About this exercise >> Return all lines of the data in which the string "exists" occurs.

Material for the task Block Start

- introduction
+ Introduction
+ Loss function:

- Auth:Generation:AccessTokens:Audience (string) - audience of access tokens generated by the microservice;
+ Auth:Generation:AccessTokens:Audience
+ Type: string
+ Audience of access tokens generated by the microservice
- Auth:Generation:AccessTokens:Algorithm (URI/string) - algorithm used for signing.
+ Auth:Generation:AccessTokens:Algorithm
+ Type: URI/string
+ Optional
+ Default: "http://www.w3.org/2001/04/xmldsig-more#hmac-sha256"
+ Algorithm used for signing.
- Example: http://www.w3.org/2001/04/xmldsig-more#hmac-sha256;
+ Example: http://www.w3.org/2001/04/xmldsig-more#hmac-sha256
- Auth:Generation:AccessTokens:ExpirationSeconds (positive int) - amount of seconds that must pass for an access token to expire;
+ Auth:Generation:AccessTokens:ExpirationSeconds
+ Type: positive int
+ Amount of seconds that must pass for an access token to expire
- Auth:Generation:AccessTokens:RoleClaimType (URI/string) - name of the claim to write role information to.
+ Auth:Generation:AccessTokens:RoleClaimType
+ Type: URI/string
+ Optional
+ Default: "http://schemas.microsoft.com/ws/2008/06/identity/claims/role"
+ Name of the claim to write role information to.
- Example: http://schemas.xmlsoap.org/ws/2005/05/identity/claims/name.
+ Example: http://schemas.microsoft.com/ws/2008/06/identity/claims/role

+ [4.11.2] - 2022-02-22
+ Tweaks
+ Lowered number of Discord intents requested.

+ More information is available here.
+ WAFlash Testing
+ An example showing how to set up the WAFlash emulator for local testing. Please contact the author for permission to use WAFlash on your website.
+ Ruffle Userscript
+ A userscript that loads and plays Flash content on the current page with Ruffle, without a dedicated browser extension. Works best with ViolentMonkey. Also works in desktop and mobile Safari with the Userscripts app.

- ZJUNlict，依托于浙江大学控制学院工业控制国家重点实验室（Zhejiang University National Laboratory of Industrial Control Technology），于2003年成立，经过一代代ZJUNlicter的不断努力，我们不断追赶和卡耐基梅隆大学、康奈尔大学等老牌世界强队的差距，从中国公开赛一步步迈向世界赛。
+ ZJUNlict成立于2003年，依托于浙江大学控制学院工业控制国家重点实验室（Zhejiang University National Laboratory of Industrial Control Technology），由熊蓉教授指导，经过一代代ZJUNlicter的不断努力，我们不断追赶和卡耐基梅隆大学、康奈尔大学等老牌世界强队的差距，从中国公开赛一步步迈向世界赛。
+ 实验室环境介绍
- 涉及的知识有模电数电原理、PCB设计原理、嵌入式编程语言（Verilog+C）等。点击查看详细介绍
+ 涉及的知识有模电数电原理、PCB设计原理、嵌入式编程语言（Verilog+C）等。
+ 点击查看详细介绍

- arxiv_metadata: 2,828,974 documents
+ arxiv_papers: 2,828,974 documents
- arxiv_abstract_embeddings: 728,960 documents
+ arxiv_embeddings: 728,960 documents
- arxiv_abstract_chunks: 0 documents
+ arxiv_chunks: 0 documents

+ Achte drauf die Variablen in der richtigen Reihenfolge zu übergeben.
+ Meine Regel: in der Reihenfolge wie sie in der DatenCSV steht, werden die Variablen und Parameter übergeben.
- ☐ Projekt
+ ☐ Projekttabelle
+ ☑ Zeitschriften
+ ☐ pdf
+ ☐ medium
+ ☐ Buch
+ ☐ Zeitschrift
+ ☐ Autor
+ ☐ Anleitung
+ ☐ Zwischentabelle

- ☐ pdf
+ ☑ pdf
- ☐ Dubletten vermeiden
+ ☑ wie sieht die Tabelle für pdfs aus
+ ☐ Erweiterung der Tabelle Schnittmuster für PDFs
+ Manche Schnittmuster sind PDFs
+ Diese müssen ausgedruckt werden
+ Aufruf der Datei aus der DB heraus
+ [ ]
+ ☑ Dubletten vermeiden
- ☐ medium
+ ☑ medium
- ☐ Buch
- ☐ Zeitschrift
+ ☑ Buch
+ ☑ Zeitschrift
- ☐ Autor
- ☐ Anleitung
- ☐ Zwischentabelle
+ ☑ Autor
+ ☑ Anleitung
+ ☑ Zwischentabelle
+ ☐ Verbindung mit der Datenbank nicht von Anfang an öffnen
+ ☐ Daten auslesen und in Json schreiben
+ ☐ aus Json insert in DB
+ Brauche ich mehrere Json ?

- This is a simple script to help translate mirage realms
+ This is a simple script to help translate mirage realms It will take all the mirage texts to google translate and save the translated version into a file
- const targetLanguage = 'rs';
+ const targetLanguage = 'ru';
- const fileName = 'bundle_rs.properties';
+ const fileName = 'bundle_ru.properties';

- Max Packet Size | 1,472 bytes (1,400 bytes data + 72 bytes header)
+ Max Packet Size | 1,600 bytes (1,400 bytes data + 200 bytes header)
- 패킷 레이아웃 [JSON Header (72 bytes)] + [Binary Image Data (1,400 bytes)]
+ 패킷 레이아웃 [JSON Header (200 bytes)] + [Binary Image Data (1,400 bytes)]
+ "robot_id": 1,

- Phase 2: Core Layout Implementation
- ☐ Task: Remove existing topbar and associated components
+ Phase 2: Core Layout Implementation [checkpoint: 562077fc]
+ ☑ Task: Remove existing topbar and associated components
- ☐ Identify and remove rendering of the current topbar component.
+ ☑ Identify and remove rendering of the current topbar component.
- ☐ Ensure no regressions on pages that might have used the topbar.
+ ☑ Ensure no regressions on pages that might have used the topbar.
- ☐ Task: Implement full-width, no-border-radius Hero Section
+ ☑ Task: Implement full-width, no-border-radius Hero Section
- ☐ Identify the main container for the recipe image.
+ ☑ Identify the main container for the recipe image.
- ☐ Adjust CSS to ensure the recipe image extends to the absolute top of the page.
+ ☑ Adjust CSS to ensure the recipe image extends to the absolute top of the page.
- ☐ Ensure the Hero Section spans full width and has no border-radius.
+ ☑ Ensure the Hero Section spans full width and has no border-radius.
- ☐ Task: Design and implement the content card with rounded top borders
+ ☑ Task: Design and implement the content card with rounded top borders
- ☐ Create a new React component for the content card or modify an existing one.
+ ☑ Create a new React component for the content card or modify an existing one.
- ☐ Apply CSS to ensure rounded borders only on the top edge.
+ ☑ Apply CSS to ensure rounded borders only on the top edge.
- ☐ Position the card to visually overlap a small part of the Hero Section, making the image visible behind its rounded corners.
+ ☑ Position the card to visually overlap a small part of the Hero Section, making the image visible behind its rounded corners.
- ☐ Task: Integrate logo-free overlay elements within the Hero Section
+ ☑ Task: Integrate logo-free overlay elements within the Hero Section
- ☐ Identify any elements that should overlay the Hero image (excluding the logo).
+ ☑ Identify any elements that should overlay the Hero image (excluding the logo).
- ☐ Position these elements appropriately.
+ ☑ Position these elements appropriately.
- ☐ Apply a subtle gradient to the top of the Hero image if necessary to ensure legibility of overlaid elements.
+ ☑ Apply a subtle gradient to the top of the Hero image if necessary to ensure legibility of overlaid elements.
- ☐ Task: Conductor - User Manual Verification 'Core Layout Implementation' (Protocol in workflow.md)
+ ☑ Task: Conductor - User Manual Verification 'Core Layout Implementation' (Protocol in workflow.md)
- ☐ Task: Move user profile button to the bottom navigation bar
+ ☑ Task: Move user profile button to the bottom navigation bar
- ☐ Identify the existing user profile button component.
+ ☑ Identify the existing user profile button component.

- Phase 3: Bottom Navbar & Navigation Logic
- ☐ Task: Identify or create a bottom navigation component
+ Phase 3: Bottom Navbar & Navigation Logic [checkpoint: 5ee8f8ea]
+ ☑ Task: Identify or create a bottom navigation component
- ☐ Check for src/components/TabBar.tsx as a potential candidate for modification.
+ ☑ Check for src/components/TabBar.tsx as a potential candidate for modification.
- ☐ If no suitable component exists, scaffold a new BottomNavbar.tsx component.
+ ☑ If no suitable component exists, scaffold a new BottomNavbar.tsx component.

Material for the task Block End

Result for this task >>
- ☐ If no suitable component exists, scaffold a new BottomNavbar.tsx component.
+ ☑ If no suitable component exists, scaffold a new BottomNavbar.tsx component.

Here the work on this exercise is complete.